Deutsche Fahrer im Nachteil?

Bei einem deutschen Fahrer hätte es darüber hinaus wahrscheinlich eine führerscheinrechtliche Maßnahme gegeben, also entweder die Entziehung der Fahrerlaubnis oder ein Fahrverbot. „Meines Erachtens hätte dies im vorliegenden Fall auch ausgesprochen werden können. Wenn das Gericht die Nichtverhängung von führerscheinrechtlichen Maßnahmen damit begründet, dass der Lkw-Fahrer nicht hätte aufgehalten werden können, dann ist dies zwar zum Einen insoweit richtig, als weder das Fahrverbot noch die vorläufige Entziehung der Fahrerlaubnis sofort mit Urteilsverkündung rechtskräftig werden. Vielmehr ist es so, dass beim Fahrverbot dieses dem Grunde nach erst einen Monat nach Rechtskraft zwingend beginnt und bei der Entziehung der Fahrerlaubnis diese durch Einlegung eines Rechtsmittels verzögert werden kann. Es hätte aber durchaus die Möglichkeit bestanden, dem Fahrer durch entsprechende Maßnahme zu verbieten, im Hoheitsgebiet der Bundesrepublik Deutschland ein Fahrzeug zu führen, sei es durch Entzug der Fahrerlaubnis oder ein Fahrverbot. Davon hat das Gericht aber offensichtlich abgesehen. So kann der Fahrer jederzeit wieder nach Deutschland einreisen und dort Kabotagefahrten durchführen.“

Die Ansicht eines Unfallanalytikers

Ich habe auch den Berliner Unfallanalytiker Andreas Wendt um seine Einschätzung gebeten. „Man geht von einer Geschwindigkeit zwischen 6 bis 8 km/h aus, wobei einige Gerichte bereit sind bis maximal 11 km/h in solchen Fällen die Schrittgeschwindigkeit zu akzeptieren“, sagt Wendt.
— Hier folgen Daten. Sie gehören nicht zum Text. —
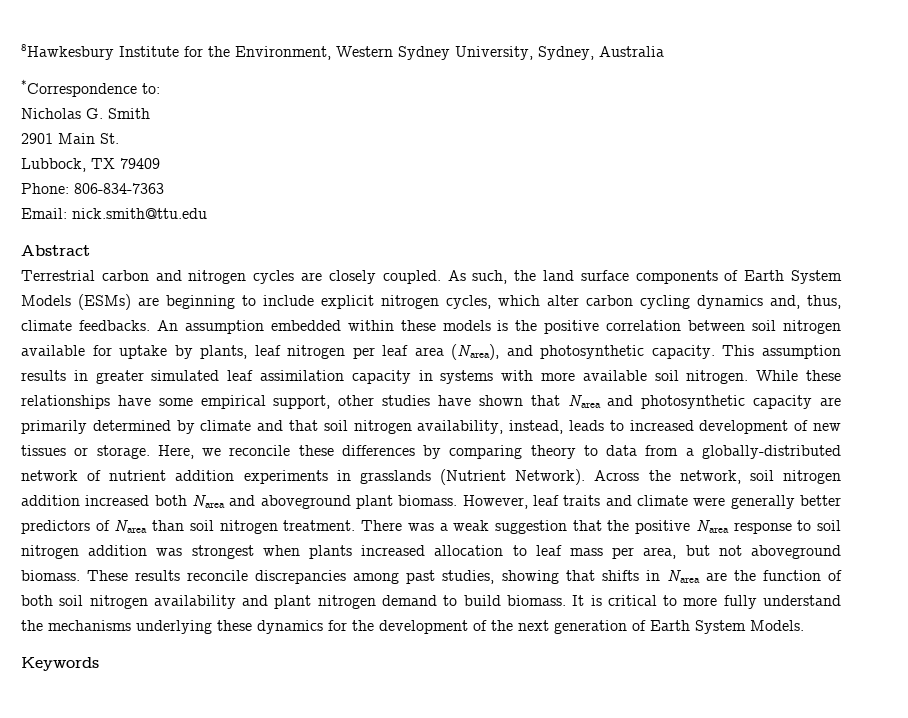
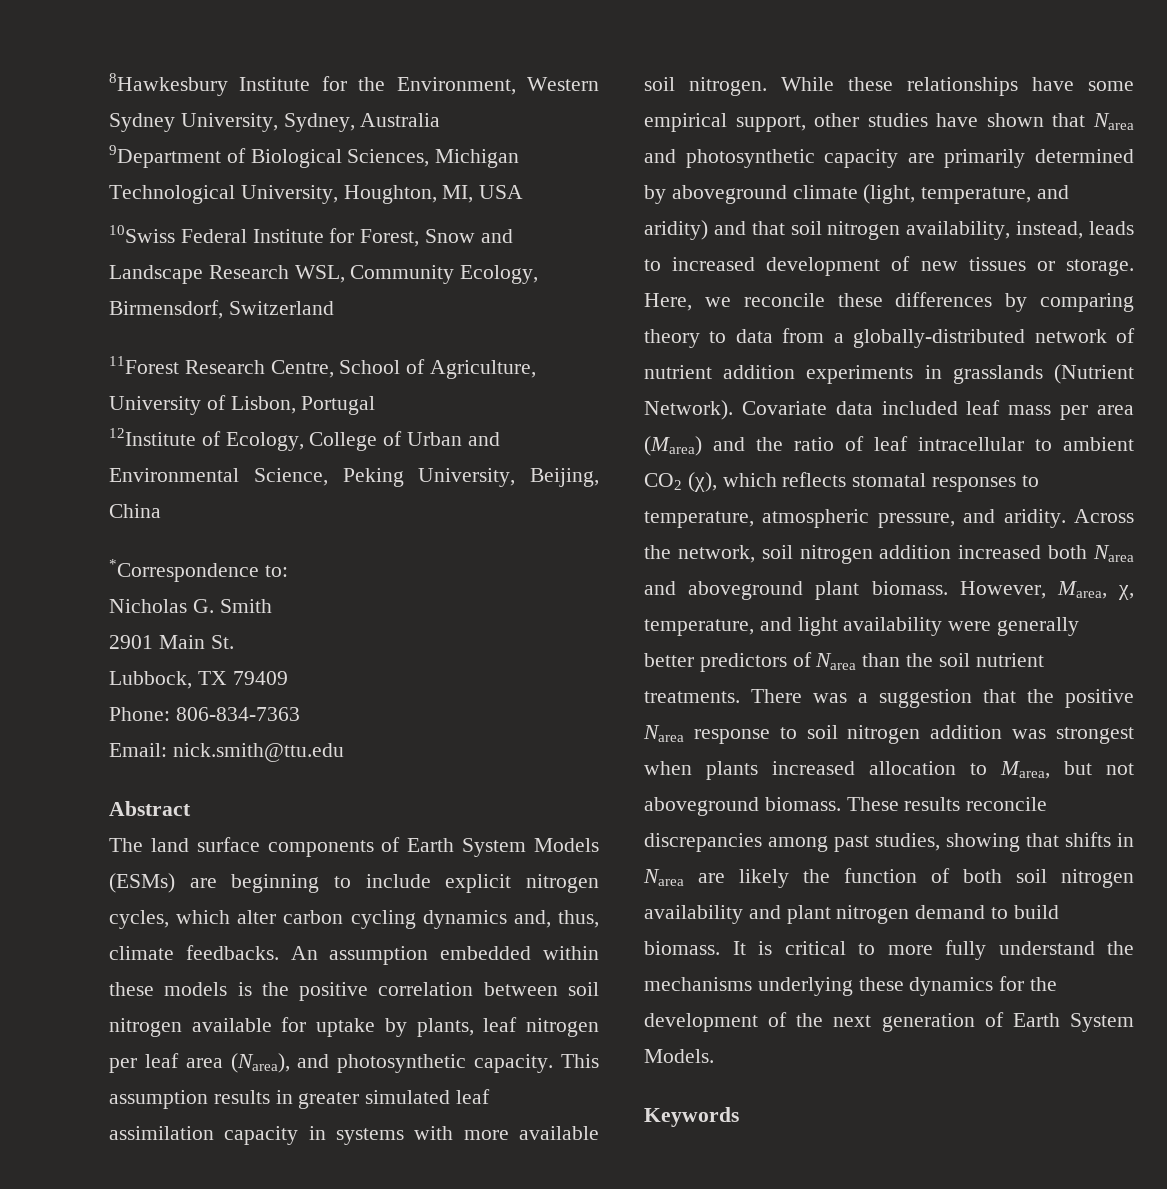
+ 9Department of Biological Sciences, Michigan Technological University, Houghton, MI, USA
+ 10Swiss Federal Institute for Forest, Snow and Landscape Research WSL, Community Ecology, Birmensdorf, Switzerland
+ 11Forest Research Centre, School of Agriculture, University of Lisbon, Portugal
+ 12Institute of Ecology, College of Urban and Environmental Science, Peking University, Beijing, China
- Terrestrial carbon and nitrogen cycles are closely coupled. As such, the land surface components of Earth System Models (ESMs) are beginning to include explicit nitrogen cycles, which alter carbon cycling dynamics and, thus, climate feedbacks.
+ The land surface components of Earth System Models (ESMs) are beginning to include explicit nitrogen cycles, which alter carbon cycling dynamics and, thus, climate feedbacks.
- While these relationships have some empirical support, other studies have shown that Narea and photosynthetic capacity are primarily determined by climate and that soil nitrogen availability, instead, leads to increased development of new tissues or storage.
+ While these relationships have some empirical support, other studies have shown that Narea and photosynthetic capacity are primarily determined by aboveground climate (light, temperature, and aridity) and that soil nitrogen availability, instead, leads to increased development of new tissues or storage.
+ Covariate data included leaf mass per area (Marea) and the ratio of leaf intracellular to ambient CO2 (χ), which reflects stomatal responses to temperature, atmospheric pressure, and aridity.
- However, leaf traits and climate were generally better predictors of Narea than soil nitrogen treatment.
+ However, Marea, χ, temperature, and light availability were generally better predictors of Narea than the soil nutrient treatments.
- There was a weak suggestion that the positive Narea response to soil nitrogen addition was strongest when plants increased allocation to leaf mass per area, but not aboveground biomass.
+ There was a suggestion that the positive Narea response to soil nitrogen addition was strongest when plants increased allocation to Marea, but not aboveground biomass.
- These results reconcile discrepancies among past studies, showing that shifts in Narea are the function of both soil nitrogen availability and plant nitrogen demand to build biomass.
+ These results reconcile discrepancies among past studies, showing that shifts in Narea are likely the function of both soil nitrogen availability and plant nitrogen demand to build biomass.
„Jedoch muss man darauf hinweisen, dass die Einführung der Schrittgeschwindigkeit bei Juristen nichts neues gebracht hat, da bereits seit Jahren in den Rechtskommentaren von einem Hereintasten in den Abbiegevorgang gesprochen wird.“

Immer wieder hereintasten

„Beim Hereintasten geht man davon aus, dass der Lkw vor dem Radweg/ Fußgängerüberweg anhält, um sich einen Überblick zu verschaffen“, sagt Wendt. „Der sogenannte Schnellprozess ist zum Einem Teil der überforderten Justiz (Schnellverfahren kann man einschieben, meist sind Räumlichkeiten knapp) als auch der Tatsache geschuldet, dass man heutzutage aus technischen Geräten Informationen nach dem Unfall entnehmen kann. In diesem Fall wird es der ausgelesen Fahrtenschreiber sein. Bessere Erkenntnis wird man ggf. sonst nicht erhalten, wenn es zum Beispiel keine Zeugen gab.“ Allerdings steht Wendt eigenen Angaben zu Folge der Auswertung aus dem Fahrtenschreiber sehr kritisch gegenüber. „Zum einem wird diesem Auslesen der Geräte ein Auslesen eines Unfalldatenspeichers unterstellt. Das wäre nicht richtig, da diese Geräte dazu geschaffen sind, um andere Daten zu erfassen. Das EG-Kontrollgerät ist dafür geschaffen, um soziale Daten zu erfassen. Zwar befinden sich darauf auch Geschwindigkeitsangaben, aber genau bei diesen gibt es zwei Probleme. Die Geschwindigkeit wird von Raddrehzahlsensoren erfasst. In der Tachoerfassung wird die schnellste Raddrehzahl erfasst. Fährt man in einer Kurve so sind die Kurvenäußeren Räder schneller als die Kurveninneren Räder. Zweitens wird der gesetzlich vorgeschriebene Tachovorlauf +4 km/h (+-10%) nicht abgezogen.“

Beispiel aus der Pkw-Welt

Als Beispiel führt Wendt einen Pkw-Fall an: „Der fuhr mit einem Tachowert von 21 km/h um die Kurve, aber tatsächlich waren es nur 17 km/h. Hier wurde der Tachovorlauf unberücksichtigt.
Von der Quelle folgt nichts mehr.